Work instructions.
In the records below, find the line with "background: #c2410c ->" and repeat exactly every line from it through the line with "text: endngered ->". Pictures stay out.
Data for review below:
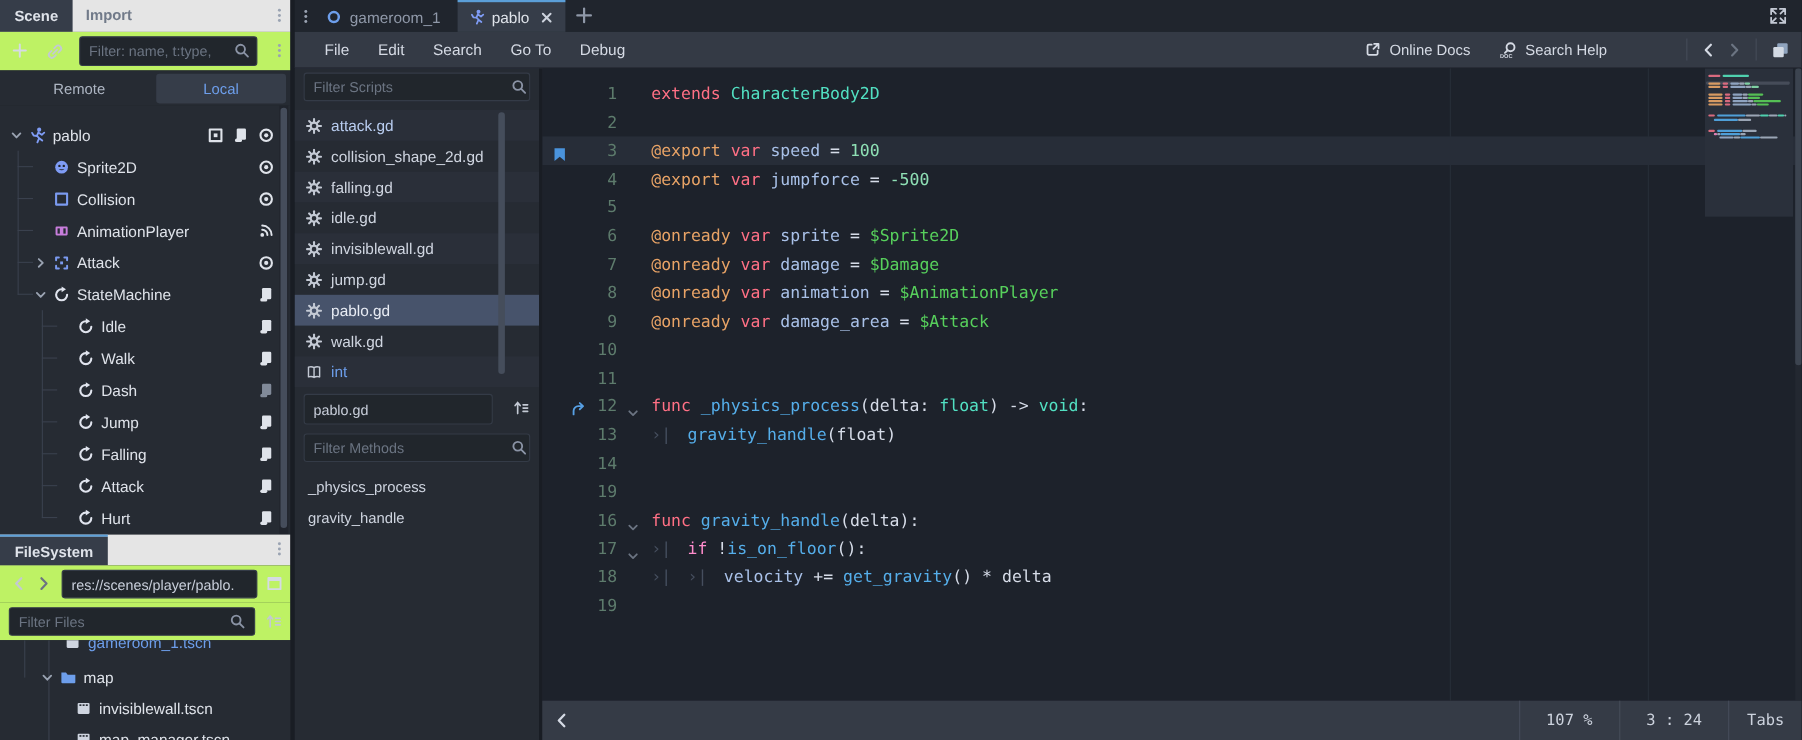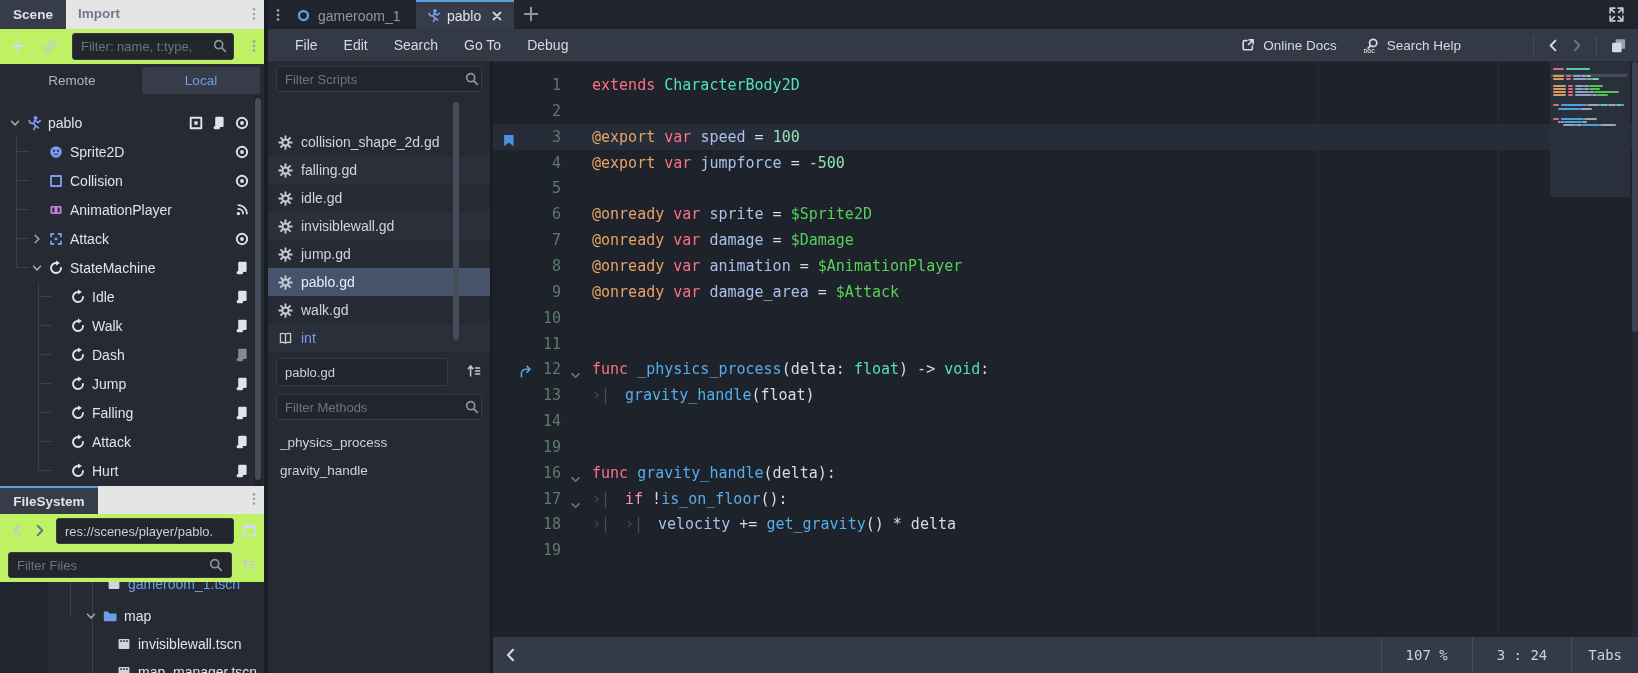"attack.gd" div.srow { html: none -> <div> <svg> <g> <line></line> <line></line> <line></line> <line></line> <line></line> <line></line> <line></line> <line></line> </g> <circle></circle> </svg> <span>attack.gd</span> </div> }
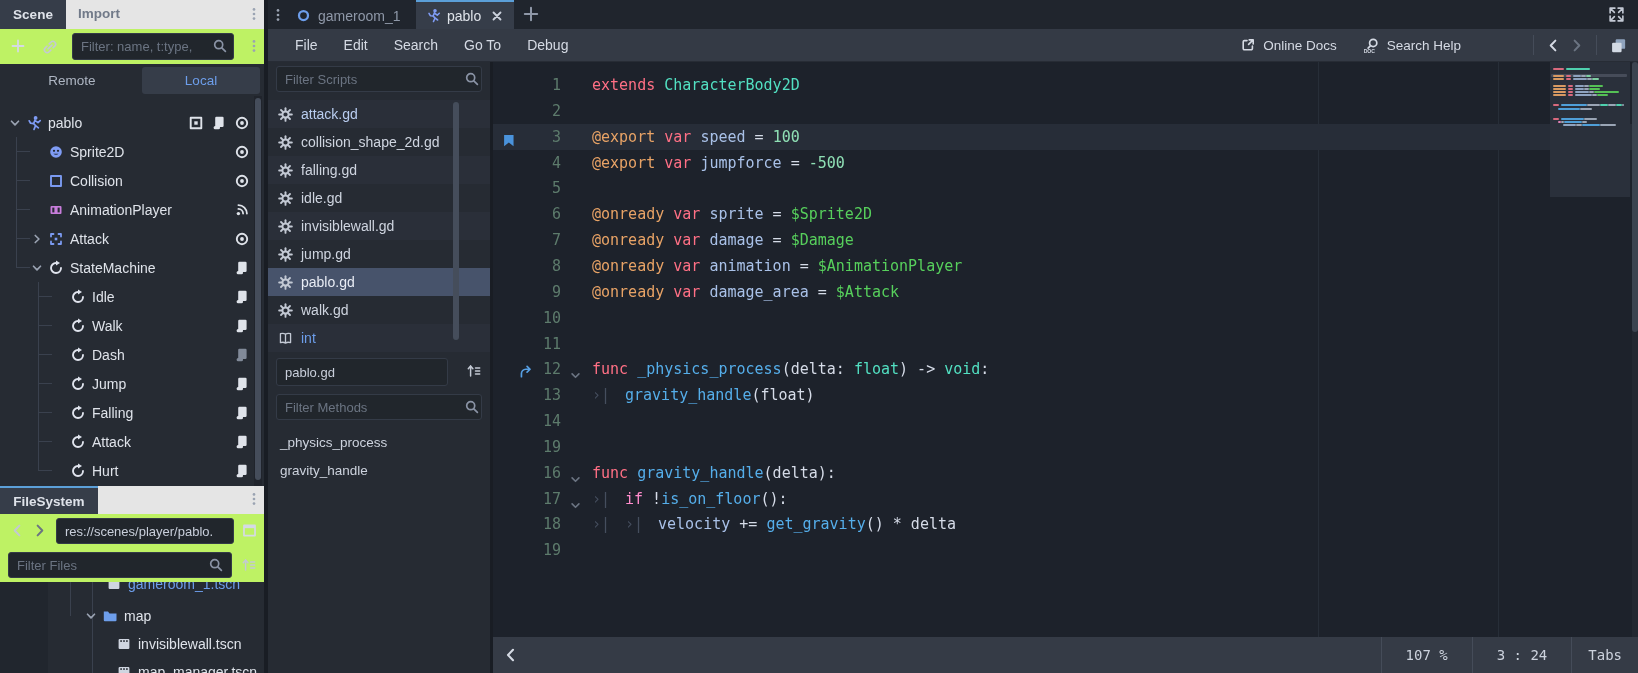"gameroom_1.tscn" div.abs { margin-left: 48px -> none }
End of Data for review.
Data for review below:
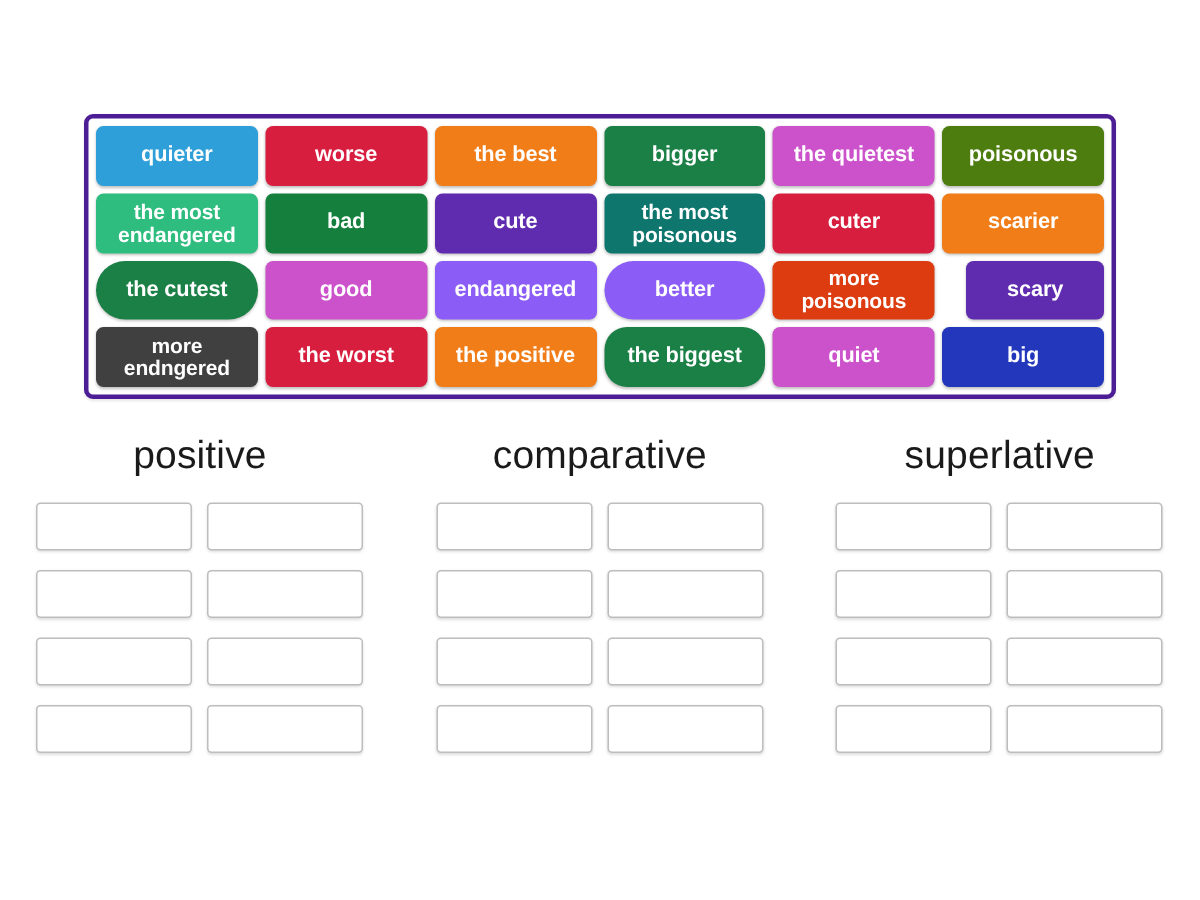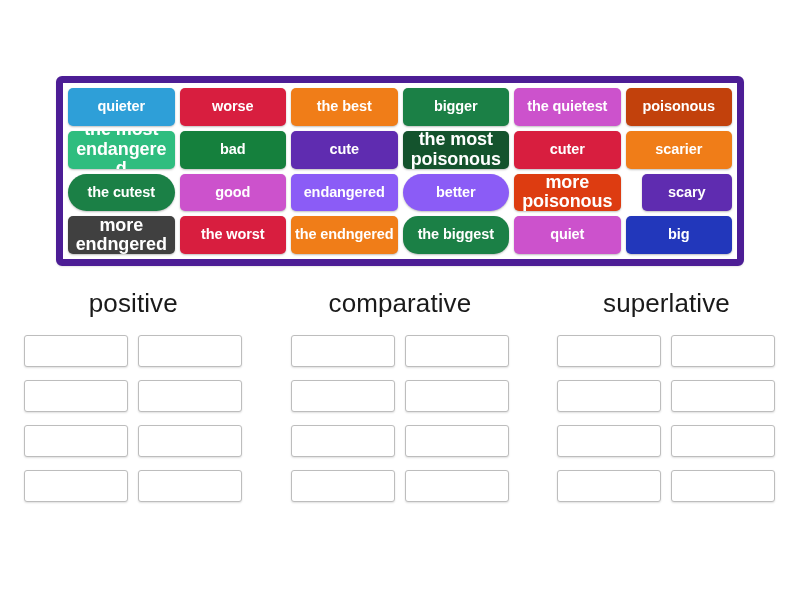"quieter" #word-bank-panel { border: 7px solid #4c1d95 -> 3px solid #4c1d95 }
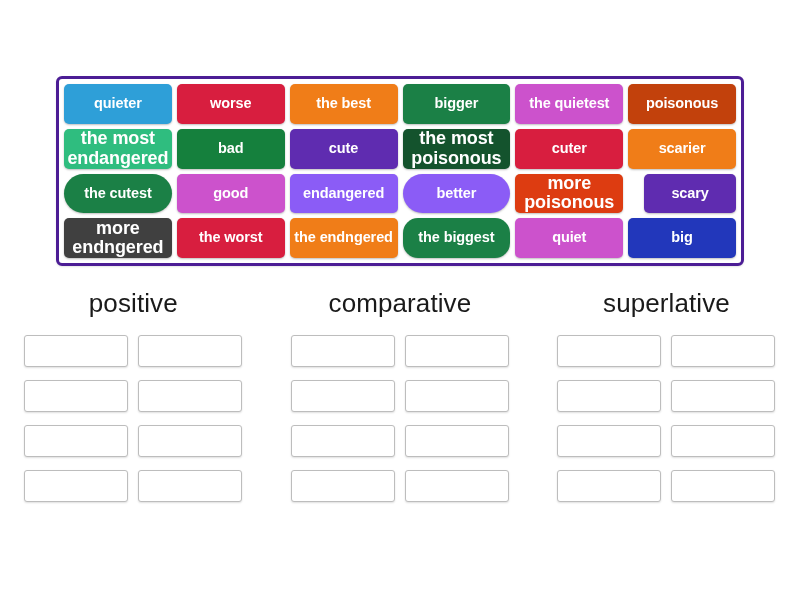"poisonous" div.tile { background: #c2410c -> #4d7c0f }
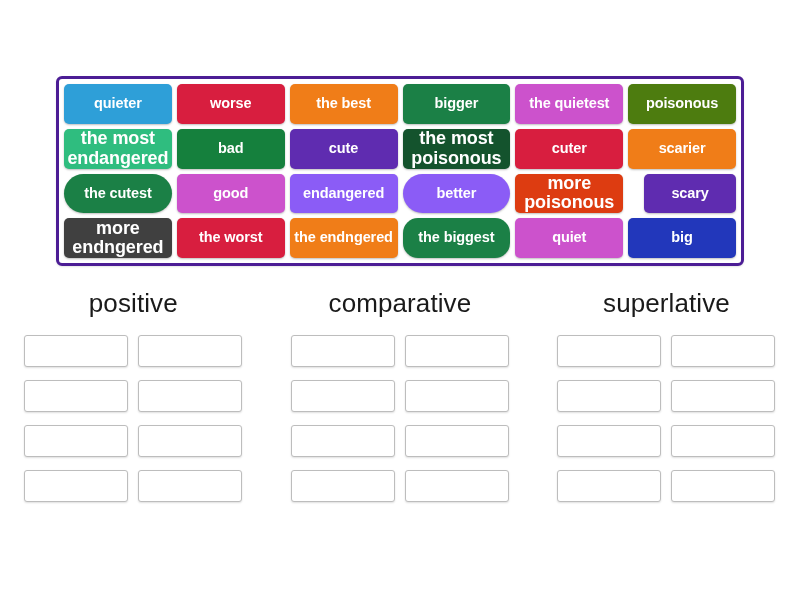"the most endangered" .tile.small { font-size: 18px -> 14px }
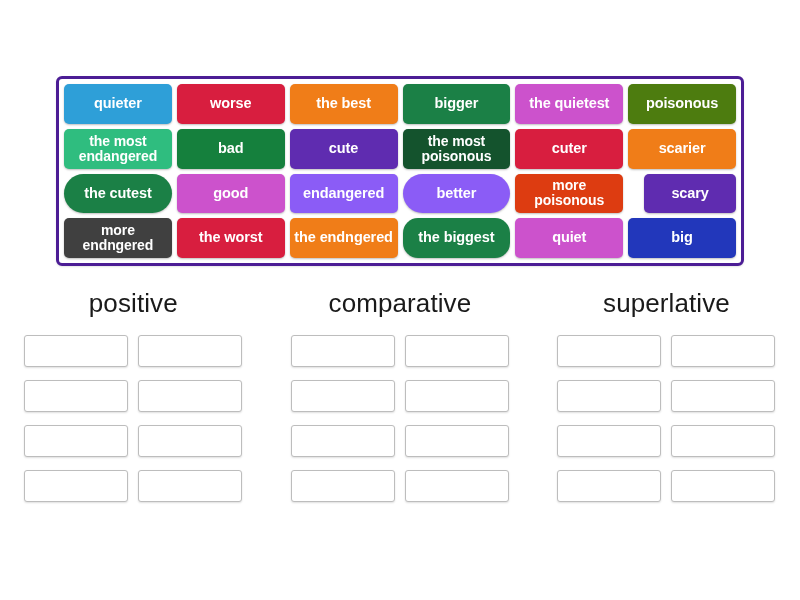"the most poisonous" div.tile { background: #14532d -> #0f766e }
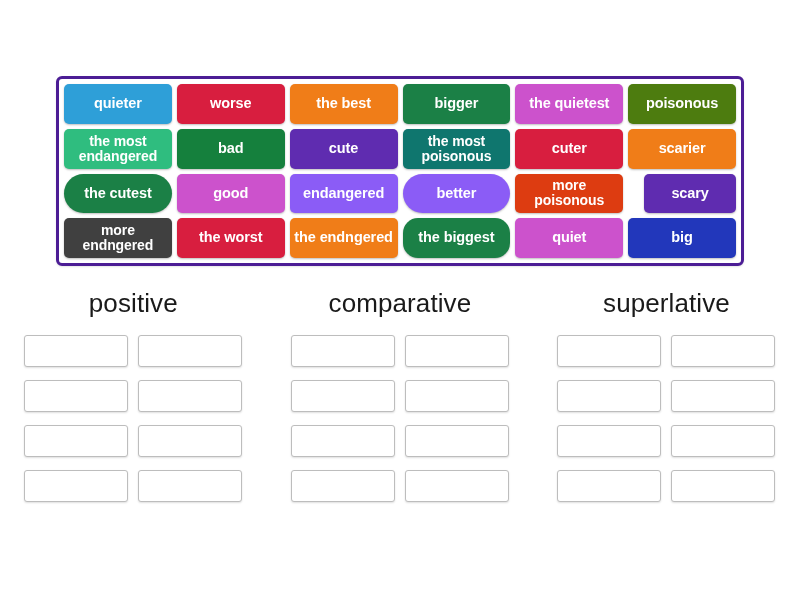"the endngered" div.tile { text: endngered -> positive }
End of Data for review.
Exercise answer.
"poisonous" div.tile { background: #c2410c -> #4d7c0f }
"the most endangered" .tile.small { font-size: 18px -> 14px }
"the most poisonous" div.tile { background: #14532d -> #0f766e }
"the endngered" div.tile { text: endngered -> positive }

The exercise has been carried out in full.